Next we try the code embeddings.

In [None]:
hits = client.query_points(
    COLLECTION_NAME,
    query=next(code_model.query_embed(query)).tolist(),
    using='code',
    limit=3
).points

hits

Code and text embeddings can capture different aspects of the codebase. We can use both models to query the collection and then combine the results to get the most relevant code snippets.

In [None]:
from qdrant_client import models

hits = client.query_points(
    collection_name=COLLECTION_NAME,
    prefetch=[
        models.Prefetch(
            query=next(nlp_model.query_embed(query)).tolist(),
            using='text',
            limit=5
        ),
        models.Prefetch(
            query=next(code_model.query_embed(query)).tolist(),
            using='code',
            limit=5
        )
    ],
    query=models.FusionQuery(fusion=models.Fusion.RRF)
).points

In [None]:
for hit in hits:
    print(
        "| ",
        hit.payload["context"]["module"],
        " | ",
        hit.payload["context"]["file_path"],
        " | ",
        hit.score,
        " | `",
        hit.payload["signature"],
        "` |",
    )

This is how we can fuse the results from different models. In real-world scenario, we may run some reranking and deduplication, as well as additional processing of the results.

## Grouping the results

We can improve the search results by grouping them by payload properties. In this example, we can group the results by the module.
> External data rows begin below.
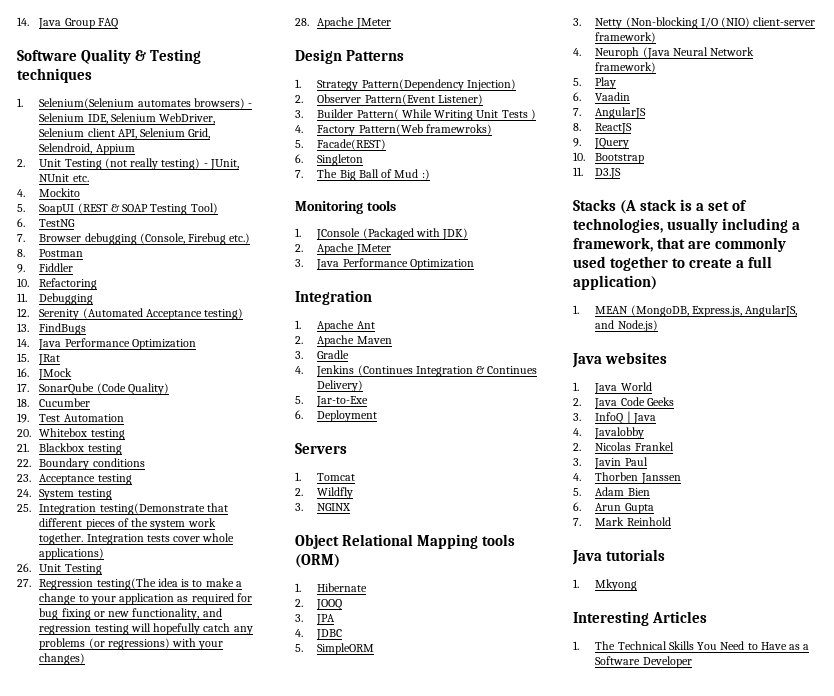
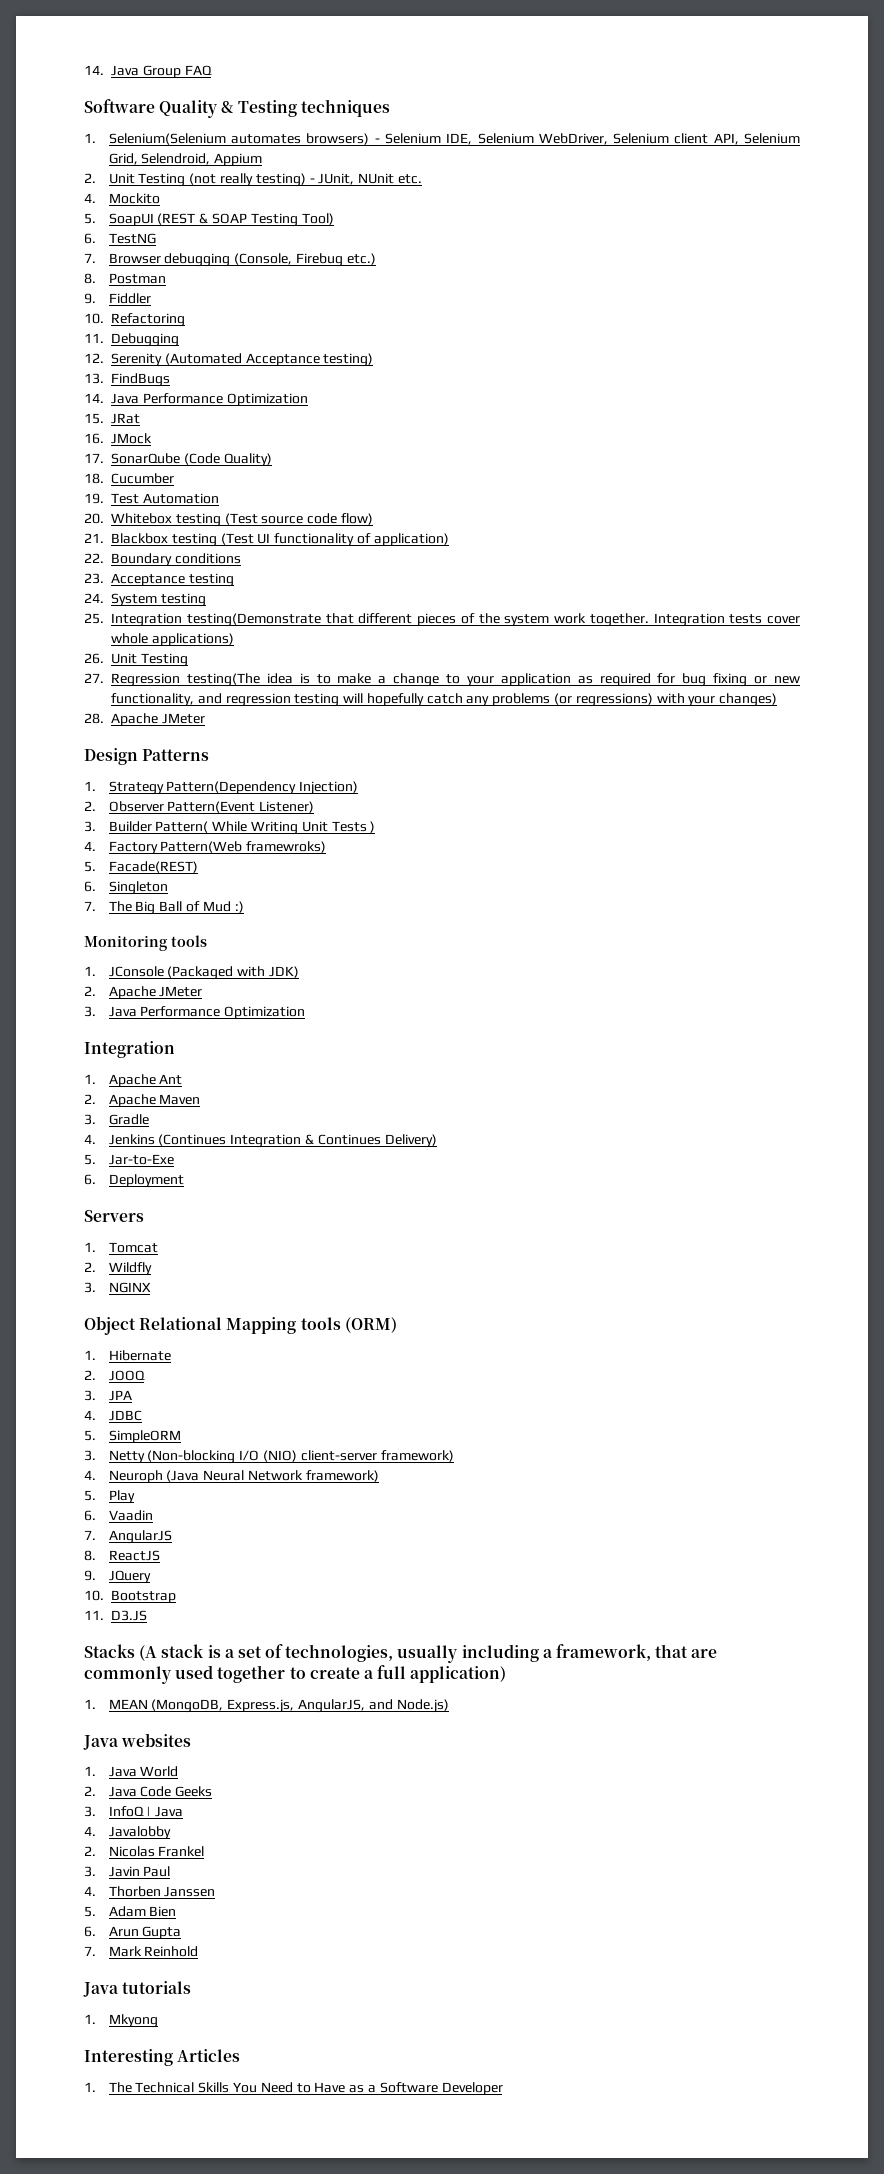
- 20. Whitebox testing
+ 20. Whitebox testing (Test source code flow)
- 21. Blackbox testing
+ 21. Blackbox testing (Test UI functionality of application)

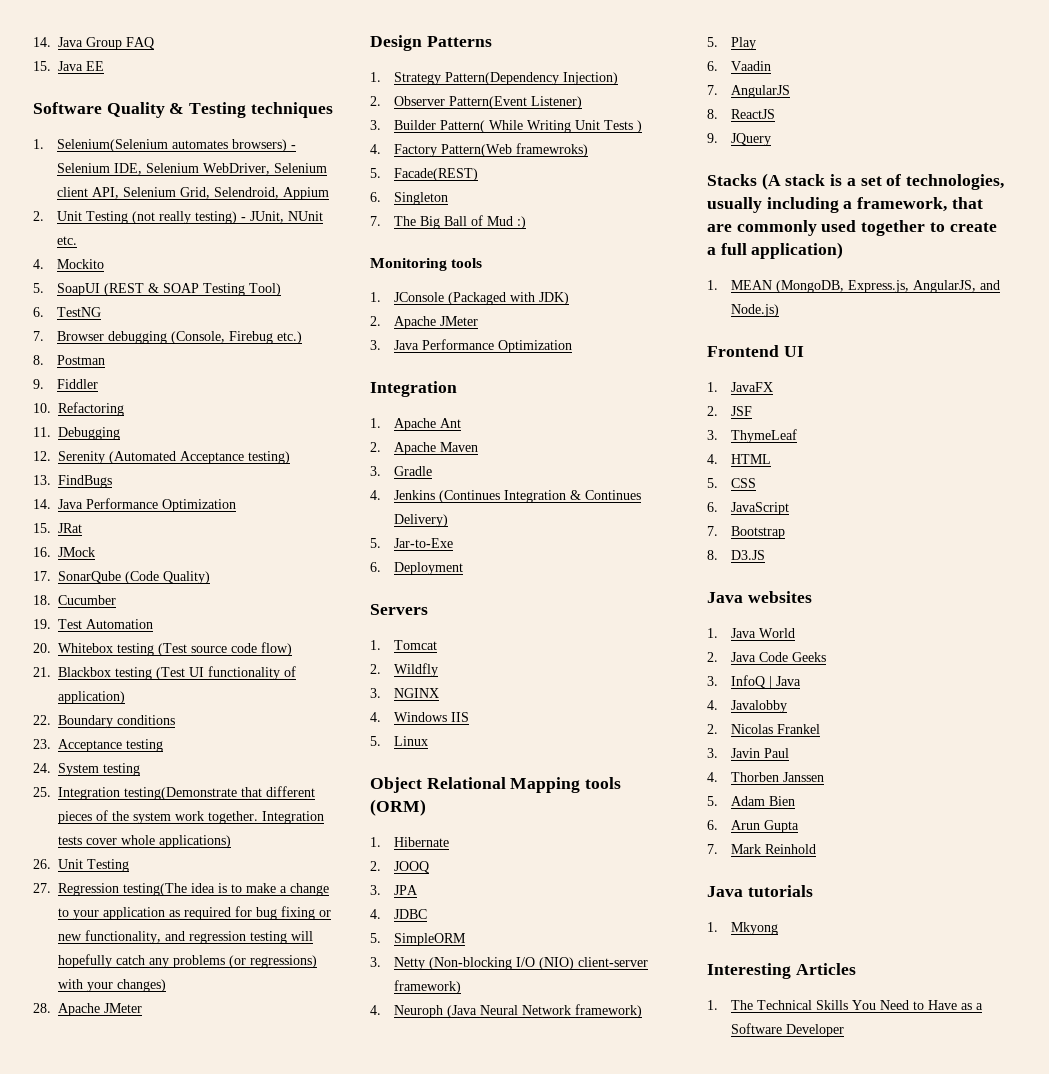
+ 15. Java EE
+ 4. Windows IIS
+ 5. Linux
- 10. Bootstrap
- 11. D3.JS
+ Frontend UI
+ 1. JavaFX
+ 2. JSF
+ 3. ThymeLeaf
+ 4. HTML
+ 5. CSS
+ 6. JavaScript
+ 7. Bootstrap
+ 8. D3.JS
If we use code embeddings, we can see multiple results from the `map_index` module.

In [None]:
reuslts = client.query_points_groups(
    COLLECTION_NAME,
    query=next(code_model.query_embed(query)).tolist(),
    using='code',
    group_by='context.module',
    limit=5,
    group_size=1
)

In [None]:
for group in results.groups:
    for hit in group.hits:
        print(
            "| ",
            hit.payload["context"]["module"],
            " | ",
            hit.payload["context"]["file_name"],
            " | ",
            hit.score,
            " | `",
            hit.payload["signature"],
            "` |",
        )